Marina Satti Grecia

Intervista a Marina Satti, rappresentante della Grecia all’Eurovision Song Contest 2024, che con il suo brano Zari ha tutta l’intenzione di puntare a un ottimo piazzamento.

Eurovision 2024, intervista a Marina Satti, rappresentante della Grecia

Parliamo della tua canzone, com’è nata?
“Zari” che significa ‘dadi’, parla di fortuna e destino. Tiriamo i dadi e… vediamo cosa viene dopo. È una canzone che amo molto perchè ha diversi tipi di vibrazioni, di costruzione. Ha influenze dalla tradizione greca, ma anche una combinazione del passato col presente. È per lo più una canzone ballabile, ho visto che al pubblico piace, e per me ha uno speciale significato vedere persone al di fuori della Grecia, che non parlano la lingua, ma la cantano, la ballano. Capisci la forza della musica, non hai bisogno di conoscere la lingua, percepisci l’energia delle persone, del beat, ti prende. E’ quello che spero per la nostra performance in semifinale giovedì. Spero vi piaccia.

Come vedi la scena musicale in Grecia?
E’ molto ricca, soprattutto i giovani sperimentano molto, puoi trovare cose molto diverse. Penso che presto si aprano molte possibilità per la musica greca per espatriare più di quanto non si faccia ora.

Cosa conosci della musica italiana?
Da dove posso cominciare? (Ride) La musica classica, ho studiato anche quella nella mia vita. Dopo essermi diplomata volevo diventare una cantante d’opera e quindi dovevo cantare “Oh mio babbino caro”, “Quando Men vo” e altre di queste bellissime canzoni ed arie. Sento la grande influenza che la vostra musica ha in tutto il mondo. E’ molto importante.

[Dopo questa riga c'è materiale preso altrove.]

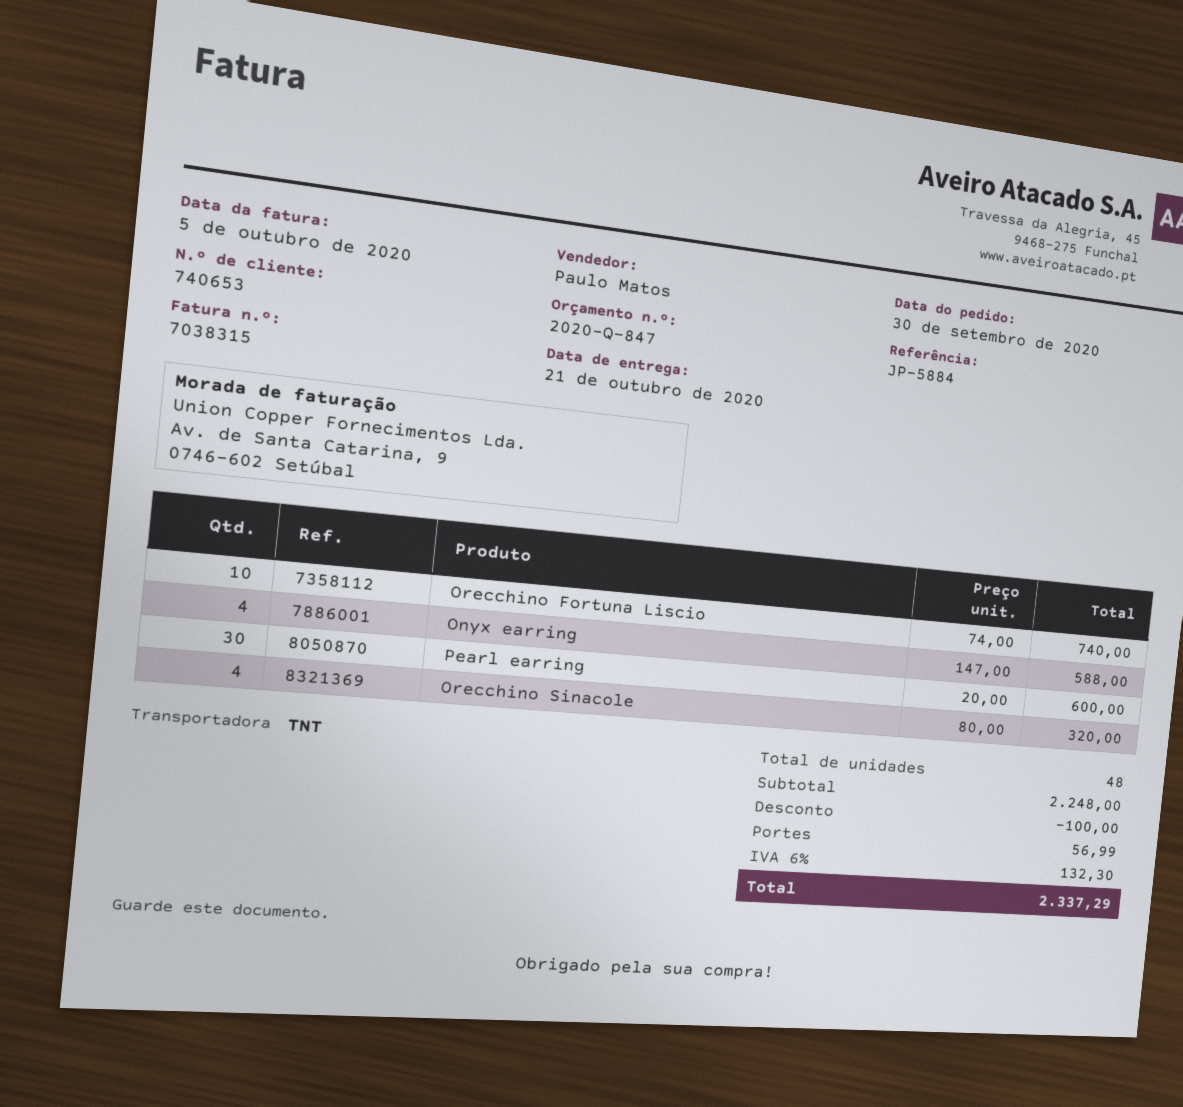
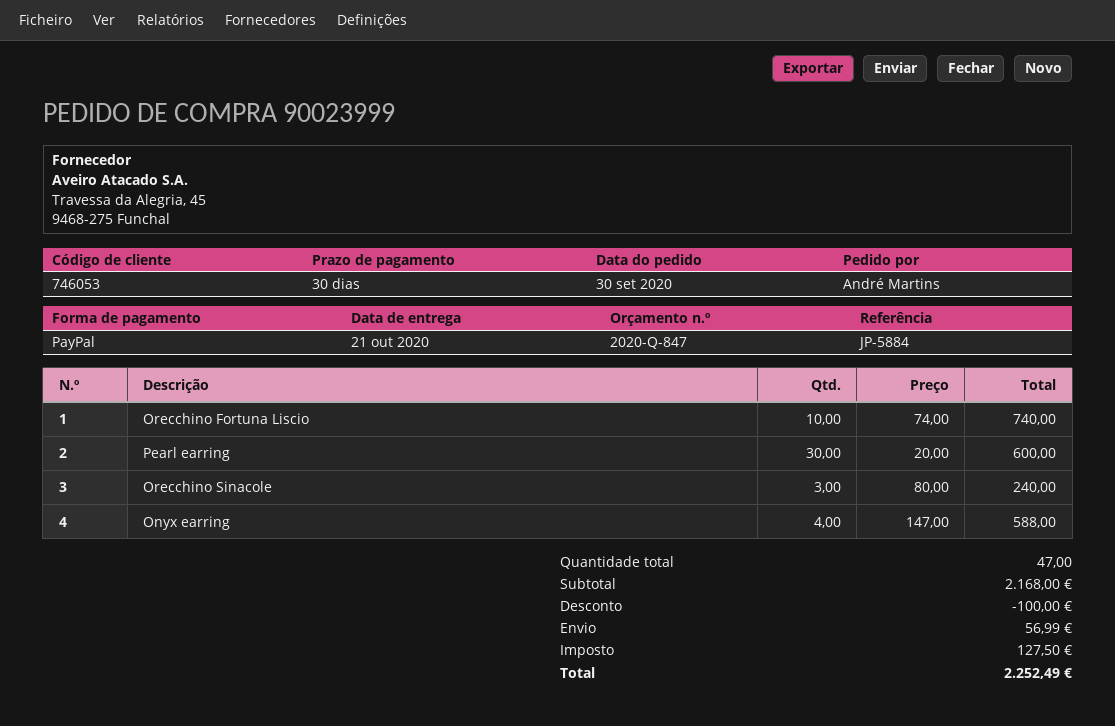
customer number: 740653 -> 746053
Orecchino Sinacole: 4 x 80.00 = 320.00 -> 3 x 80.00 = 240.00
total quantity: 48 -> 47
subtotal: 2248.00 -> 2168.00
tax: 132.30 -> 127.50
total: 2337.29 -> 2252.49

Qual è la tua opinione sull’uso dell’Intelligenza Artificiale nella musica?
Come tutte le nuove tecnologie, se è usata per aiutarci al meglio va bene, ma non credo sia qui per rimpiazzarci, non può rimpiazzare il pensiero umano, la sensibilità umana e il processo creativo. Onestamente parlando non ho mai sentito qualcosa creato con l’AI che può essere emozionante e toccante come il cuore, la mente e l’animo umano.